Midstream Gas Services Segment
 
We provide gathering, compression, processing and treating services of natural gas in West Texas and the Piceance Basin in northwestern Colorado, primarily through our wholly owned subsidiary, SandRidge Midstream, Inc. (formerly known as ROC Gas Company, Inc.). Through our gas marketing subsidiary, Integra Energy LLC, we buy and sell natural gas produced from our operated wells as well as third-party operated wells. Gas marketing revenue is one of our largest revenue components; however, it is a very low margin business. On a consolidated basis, natural gas purchases and other costs of sales include the total value we receive from third parties for the natural gas we sell and the amount we pay for natural gas, which are reported as midstream and marketing expense.
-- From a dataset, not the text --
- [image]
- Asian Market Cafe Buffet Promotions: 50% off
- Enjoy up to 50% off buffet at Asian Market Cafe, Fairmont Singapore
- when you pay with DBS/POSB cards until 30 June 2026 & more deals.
The primary factors affecting our midstream gas services are the quantity of natural gas we gather, treat and market and the prices we pay and receive for natural gas.
 
Midstream gas services revenue for the three months ended March 31, 2008 was $45.1 million compared to $26.2 million in the comparable period of 2007. The quarterly increase in midstream gas services revenues is attributable to larger third-party volumes transported and marketed through our gathering systems during the three months ended March 31, 2008 as compared to the same period in 2007. We generally charge a flat fee per unit transported and charge a percentage of sales for marketed volumes.
 
Other Segment
 
Our other segment consists primarily of our CO2 gathering and sales operations, corporate operations and other investments. We conduct our CO2 gathering and sales operations through our wholly owned subsidiary, SandRidge CO2, LLC (formerly operated through PetroSource Energy Company, LLC). SandRidge CO2 gathers CO2 from natural gas treatment plants located in West Texas and transports and sells this CO2 for use in our and third parties’ tertiary oil recovery operations. The operating loss in the other segment was $13.3 million for the three months ended March 31, 2008 as compared to a loss of $3.5 million during the same period in 2007. The increase is primarily attributable to significant increases in corporate and support staff throughout 2007 and the first quarter of 2008.
 
Results of Operations
 
Three months ended March 31, 2008 compared to the three months ended March 31, 2007
 
Revenue.  Total revenue increased 80.5% to $269.1 million for the three months ended March 31, 2008 from $149.1 million in the same period in 2007. This increase was due to a $115.3 million increase in natural gas and crude oil sales. Lower drilling and oil field services revenues partially offset the increases noted in midstream gas services and other segments.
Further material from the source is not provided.